Epstein understands that this process, which has included many losses, has been tough for both the players and the fans. That’s why finally being able to display the fruits of the front office’s labor has been so rewarding.
“These are players who have been part of our plan, part of our vision, for a while now,” Epstein said. “Now that they’re up here, people can get excited about it. It creates a little bit of momentum, which is nice to have around the organization.”
So what exactly is the Cubs’ vision, and what has the organization been doing to realize it?
When Epstein was first introduced as president of baseball operations in late October 2011, he laid out his plan for how he wanted to rebuild an organization that had gone from being the toast of the National League to 91 losses in just three years.
“Our goal will be to build the best scouting department in the game—one that makes an annual impact in the draft and internationally,” Epstein said at the time. “As far as player development goes, we will define and implement a Cubs Way of playing the game, and we won’t rest until there is a steady stream of talent coming through the minor league system trained in that Cubs Way making an impact out here at Wrigley Field.”
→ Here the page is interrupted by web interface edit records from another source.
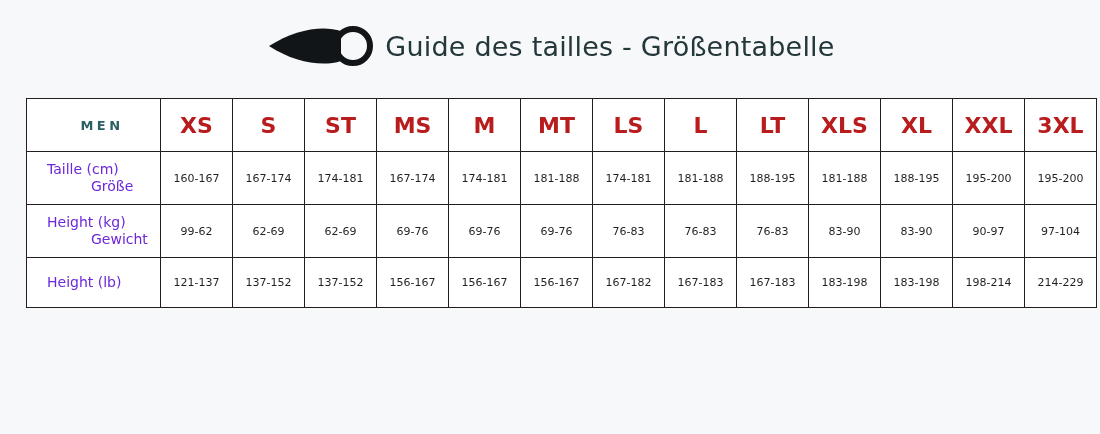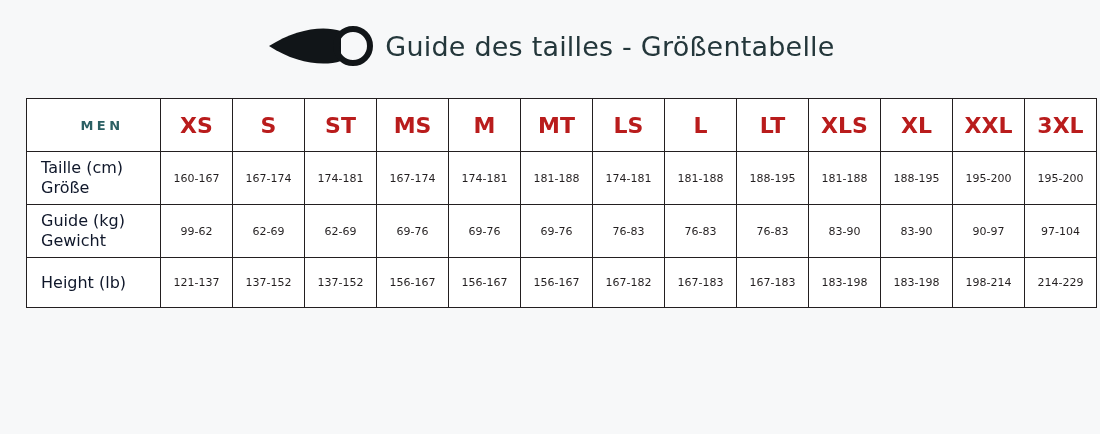--- a/index.html
+++ b/index.html
@@ -81,26 +81,26 @@
     text-align: center;
     padding-left: 17px;
   }
   tbody td {
     font-size: 11px;
     color: #231f20;
     height: 49px;
   }
   tbody td.rowlabel {
     text-align: left;
-    padding-left: 14px;
-    font-size: 16px;
+    padding-left: 20px;
+    font-size: 14px;
     line-height: 1.25;
-    color: #0f172a;
-  }
-  tbody td.rowlabel .l2 { display: block; }
+    color: #6d28d9;
+  }
+  tbody td.rowlabel .l2 { display: block; margin-left: 44px; }
   tr.tall td { height: 52px; }
 </style>
 </head>
 <body>
 
 <div class="page">
 
   <div class="header">
     <div class="logo">
       <svg width="120" height="46" viewBox="0 0 120 46" xmlns="http://www.w3.org/2000/svg">
@@ -162,21 +162,21 @@
           <td>174-181</td>
           <td>181-188</td>
           <td>188-195</td>
           <td>181-188</td>
           <td>188-195</td>
           <td>195-200</td>
           <td>195-200</td>
         </tr>
         <tr class="tall">
           <td class="rowlabel">
-            <span>Guide (kg)</span>
+            <span>Height (kg)</span>
             <span class="l2">Gewicht</span>
           </td>
           <td>99-62</td>
           <td>62-69</td>
           <td>62-69</td>
           <td>69-76</td>
           <td>69-76</td>
           <td>69-76</td>
           <td>76-83</td>
           <td>76-83</td>

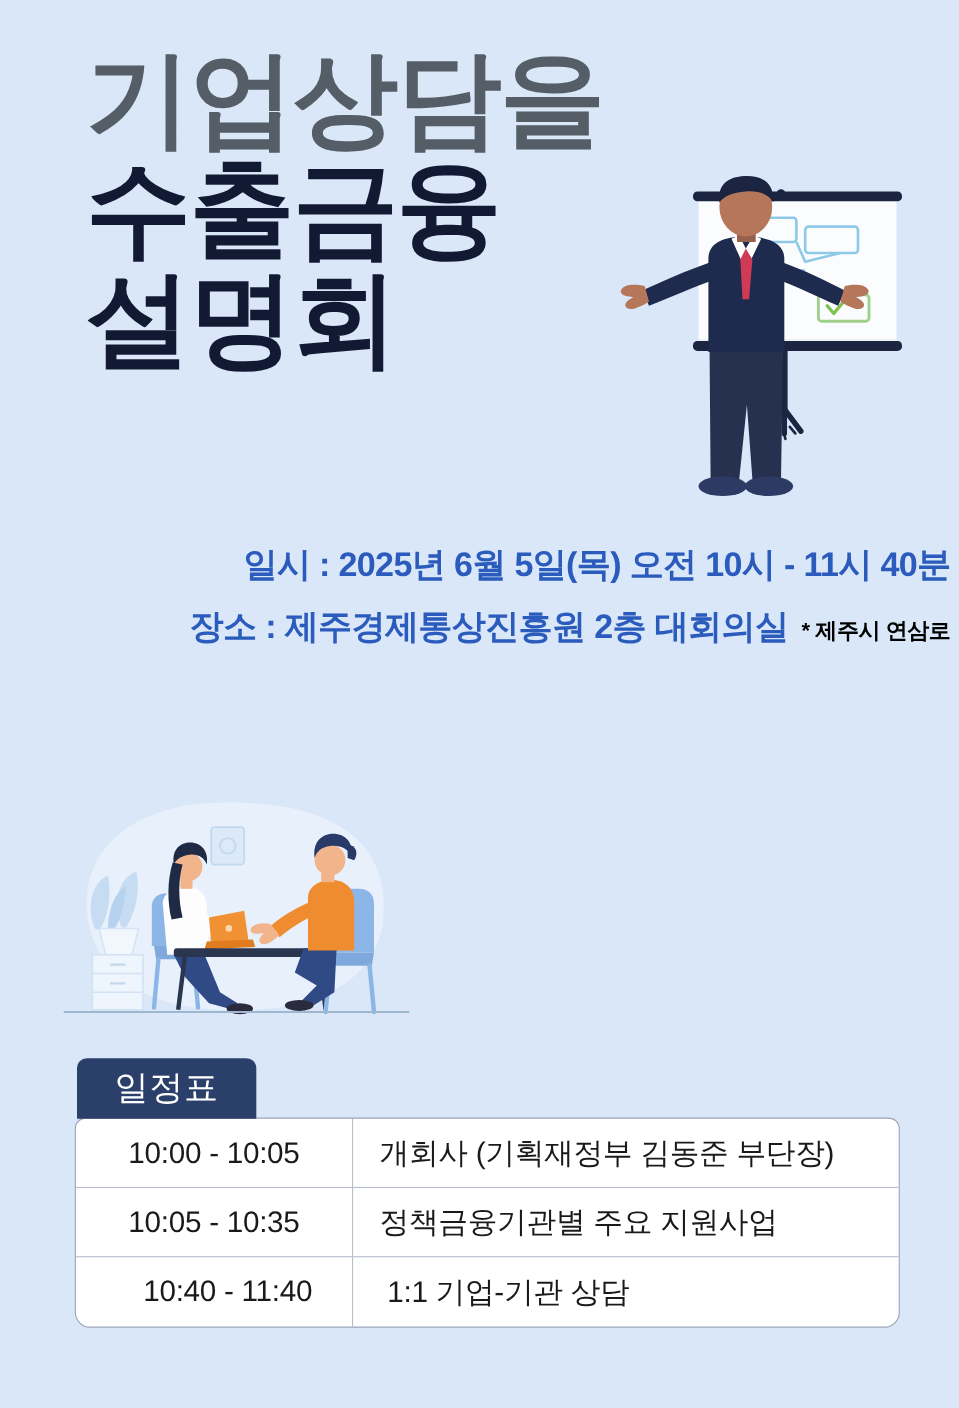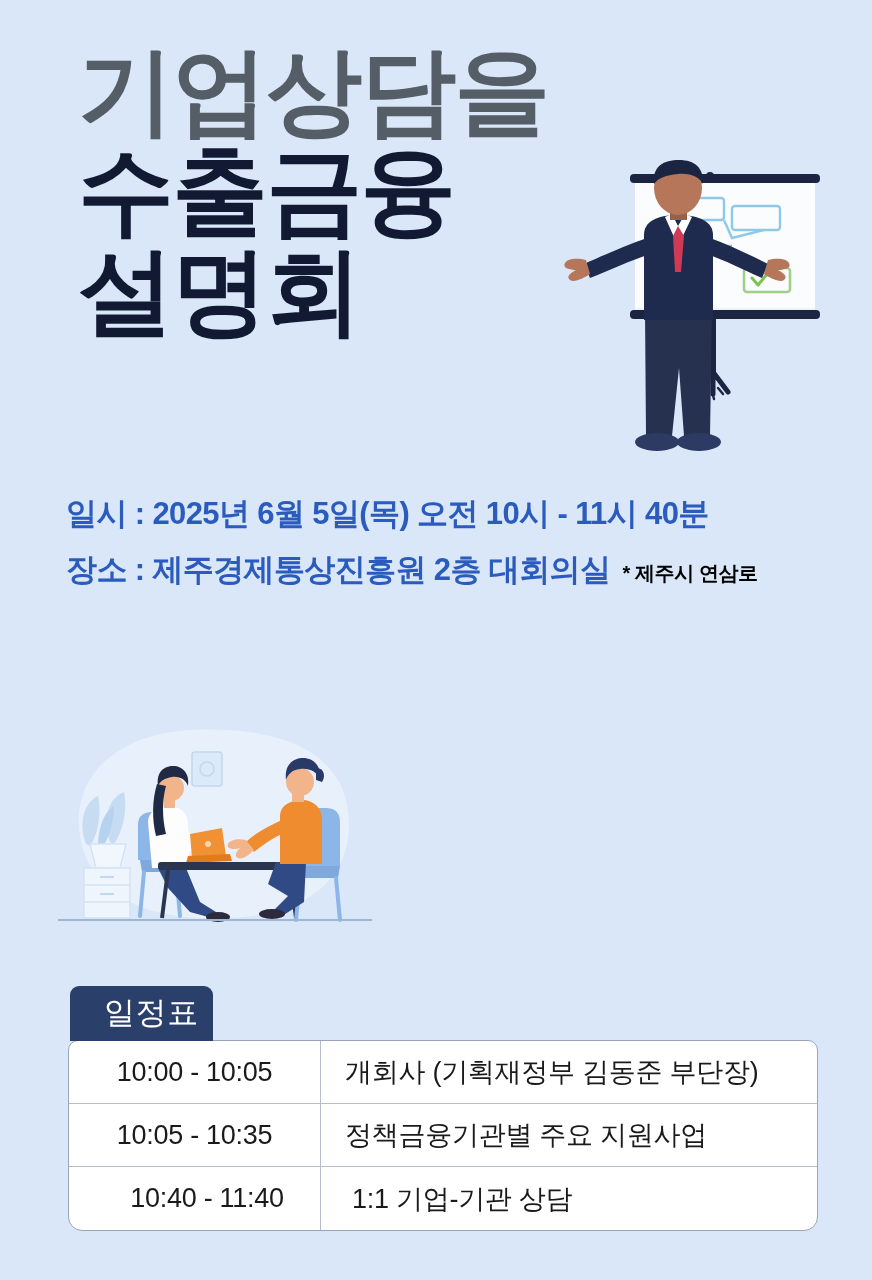--- a/index.html
+++ b/index.html
@@ -61,24 +61,25 @@
     left: 552px;
     top: 160px;
     width: 310px;
     height: 310px;
     z-index: 2;
   }
 
   
   .info-block {
     position: absolute;
-    left: 66px;
+    left: 84px;
     top: 494px;
     width: 780px;
     z-index: 5;
+    text-align: right;
   }
 
   .info-line {
     font-size: 31px;
     font-weight: 900;
     color: #2a5bbd;
     letter-spacing: -0.02em;
     white-space: nowrap;
     line-height: 1.28;
   }
@@ -131,26 +132,25 @@
     z-index: 5;
   }
 
   .schedule-tab {
     display: inline-block;
     background: #2b3f6b;
     color: #ffffff;
     font-size: 31px;
     font-weight: 500;
     letter-spacing: 0.02em;
-    padding: 8px 14px 10px 34px;
+    padding: 8px 34px 10px 34px;
     border-radius: 9px 9px 0 0;
     position: relative;
     left: 2px;
     line-height: 1.2;
-    margin-top: 24px;
   }
 
   .schedule-table {
     width: 750px;
     border-collapse: separate;
     border-spacing: 0;
     background: #ffffff;
     border: 1px solid #9aa4b8;
     border-radius: 10px 10px 14px 14px;
     overflow: hidden;

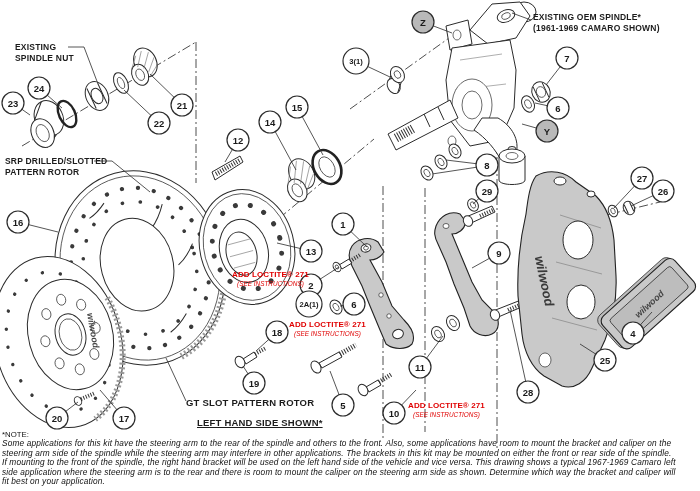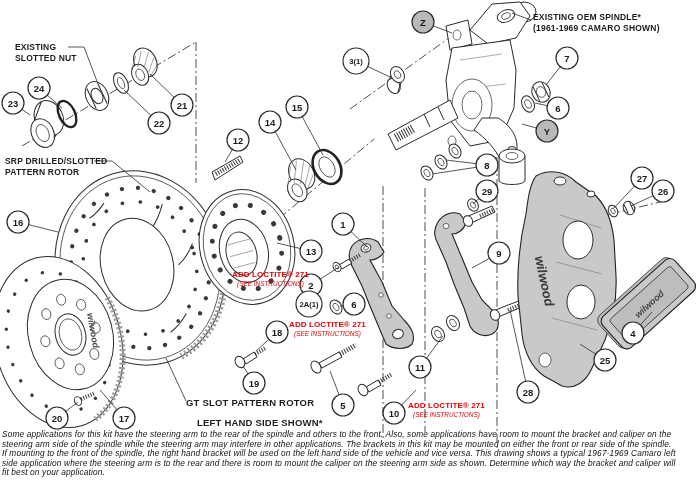--- a/index.html
+++ b/index.html
@@ -2,21 +2,21 @@
 <html><head>
 <meta charset="utf-8">
 <style>
   html,body{margin:0;padding:0;background:#fff;}
   #stage{position:relative;width:700px;height:491px;background:#ffffff;overflow:hidden;
          font-family:"Liberation Sans",sans-serif;}
   #art{position:absolute;left:0;top:0;}
   .lbl{position:absolute;color:#1c1c1c;font:bold 8.5px/1.25 "Liberation Sans",sans-serif;
        letter-spacing:.2px;white-space:pre-line;}
   .lbl-lg{font-size:9.5px;}
-  .underline{}
+  .underline{text-decoration:underline;}
   .loctite{position:absolute;text-align:center;}
   .loc-title{color:#e00000;font:bold 8px/1.1 "Liberation Sans",sans-serif;letter-spacing:.1px;}
   .loc-sub{color:#e00000;font:italic 6.4px/1.2 "Liberation Sans",sans-serif;}
   #note-block{position:absolute;left:2px;top:430px;width:676px;}
   .note-head{color:#111;font:7.8px/1.2 "Liberation Sans",sans-serif;}
   .note-body{color:#111;font:italic 8.3px/9.5px "Liberation Sans",sans-serif;
              letter-spacing:.15px;}
   
   .ln{stroke:#2b2b2b;stroke-width:1;fill:none;}
   .axis{stroke:#3a3a3a;stroke-width:.9;fill:none;stroke-dasharray:9 3 2 3;}
@@ -457,21 +457,21 @@
           <text x="633" y="333.5" class="cot">4</text>
         </g>
         <g>
           <circle cx="605" cy="360" r="11" class="co"></circle>
           <text x="605" y="360.5" class="cot">25</text>
         </g>
       </g>
 </svg>
 
 <div class="lbl" style="left:15px;top:42px;">EXISTING
-SLOTTED NUT</div>
+SPINDLE NUT</div>
 <div class="lbl" style="left:533px;top:12px;">EXISTING OEM SPINDLE*
 (1961-1969 CAMARO SHOWN)</div>
 <div class="lbl" style="left:5px;top:156px;">SRP DRILLED/SLOTTED
 PATTERN ROTOR</div>
 <div class="lbl lbl-lg" style="left:186px;top:397px;">GT SLOT PATTERN ROTOR</div>
 <div class="lbl lbl-lg underline" style="left:197px;top:417px;">LEFT HAND SIDE SHOWN*</div>
 
 <div id="loctite-layer">
       <div class="loctite" style="left: 232px; top: 271px;">
         <div class="loc-title">ADD LOCTITE® 271</div>
@@ -481,16 +481,17 @@
         <div class="loc-title">ADD LOCTITE® 271</div>
         <div class="loc-sub">(SEE INSTRUCTIONS)</div>
       </div>
       <div class="loctite" style="left: 408px; top: 402px;">
         <div class="loc-title">ADD LOCTITE® 271</div>
         <div class="loc-sub">(SEE INSTRUCTIONS)</div>
       </div>
     </div>
 
 <div id="note-block">
+  <div class="note-head">*NOTE:</div>
   <div class="note-body">Some applications for this kit have the steering arm to the rear of the spindle and others to the front.  Also, some applications have room to mount the bracket and caliper on the steering arm side of the spindle while the steering arm may interfere in other applications.  The brackets in this kit may be mounted on either the front or rear side of the spindle.  If mounting to the front of the spindle, the right hand bracket will be used on the left hand side of the vehicle and vice versa.  This drawing shows a typical 1967-1969 Camaro left side application where the steering arm is to the rear and there is room to mount the caliper on the steering arm side as shown.  Determine which way the bracket and caliper will fit best on your application.</div>
 </div>
 
 </div>
 
 </body></html>

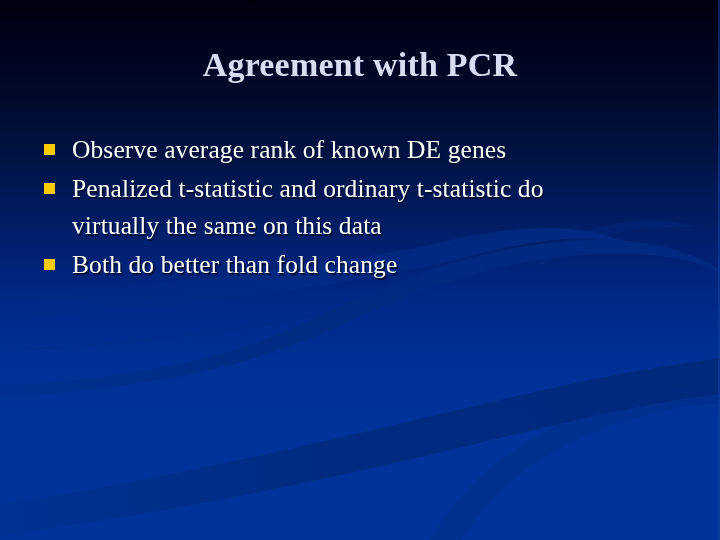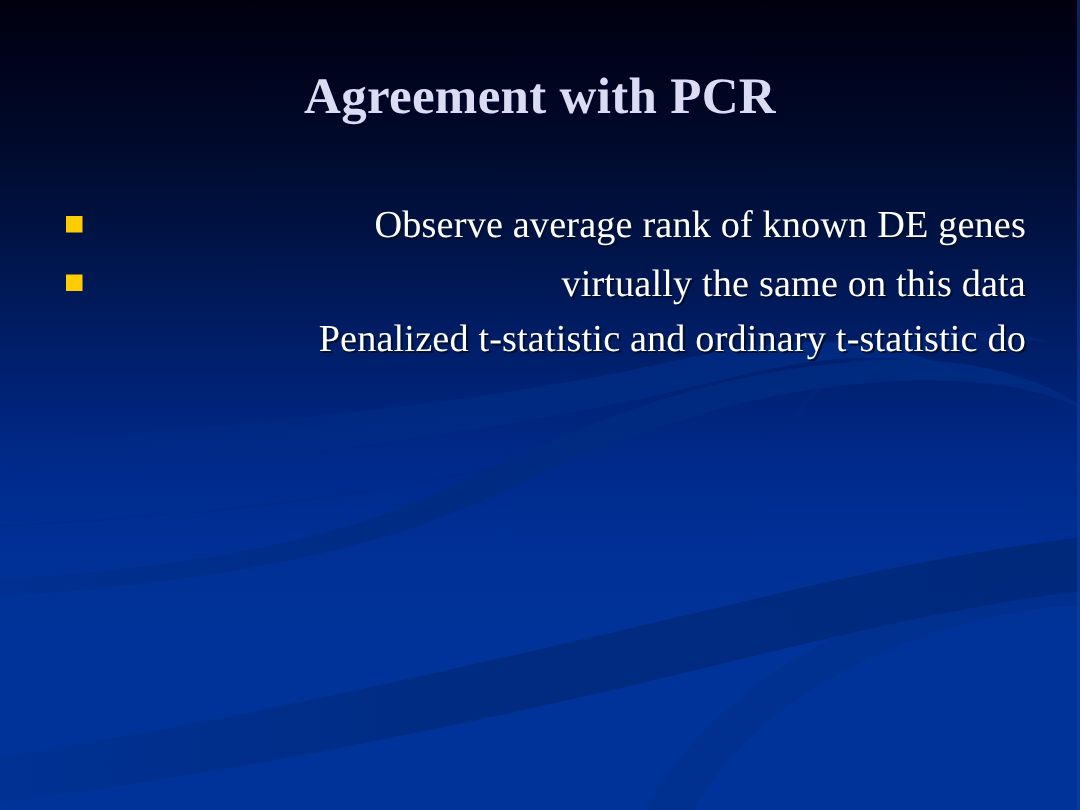--- a/index.html
+++ b/index.html
@@ -82,21 +82,20 @@
     flex: 1 1 auto;
     font-size: 25.5px;
     line-height: 37px;
     color: #ffffff;
     text-shadow: 1.5px 1.5px 0 #001034, 1px 1px 0 #001034;
     letter-spacing: 0.1px;
   }
   .bullet-text .ln {
     display: block;
     white-space: nowrap;
-    text-align: right;
   }
 </style>
 </head>
 <body>
 
 <div id="slide">
 
   <div class="bg-gradient"></div>
 
   <svg class="bg-ribbons" width="720" height="540" viewBox="0 0 720 540" preserveAspectRatio="none">
@@ -165,21 +164,27 @@
     <li class="bullet-row">
       <span class="bullet-marker"></span>
       <span class="bullet-text">
         <span class="ln">Observe average rank of known DE genes</span>
       </span>
     </li>
 
     <li class="bullet-row">
       <span class="bullet-marker"></span>
       <span class="bullet-text">
+        <span class="ln">Penalized t-statistic and ordinary t-statistic do</span>
         <span class="ln">virtually the same on this data</span>
-        <span class="ln">Penalized t-statistic and ordinary t-statistic do</span>
       </span>
     </li>
 
+    <li class="bullet-row">
+      <span class="bullet-marker"></span>
+      <span class="bullet-text">
+        <span class="ln">Both do better than fold change</span>
+      </span>
+    </li>
 
   </ul>
 
 </div>
 
 </body></html>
Epstein didn’t waste much time in following through with those promises. A week after his introduction, he sat in front of the media yet again, this time introducing Jed Hoyer as his new executive vice president and general manager and Jason McLeod, a man Epstein referred to as the “rarest commodity in the industry—an impact evaluator of baseball talent,” as his senior vice president of scouting and player development.
The three men spent the next year evaluating what they were working with from the bottom of the organization all the way to the top. After a year, they made a few tweaks to the scouting department, and completely revamped the player development side. Brandon Hyde was brought in as the farm director, but has since moved on to become manager Rick Renteria’s bench coach, while Jaron Madison has transitioned from amateur scouting director to Hyde’s old position.
Under Hyde, the Cubs hired four new minor league coordinators and had one of their better developmental seasons throughout the system in 2013.
Of course, it certainly helped that so much talent had been added to the mix—and continues to be added to this day—through astute trades, the amateur draft and international signings.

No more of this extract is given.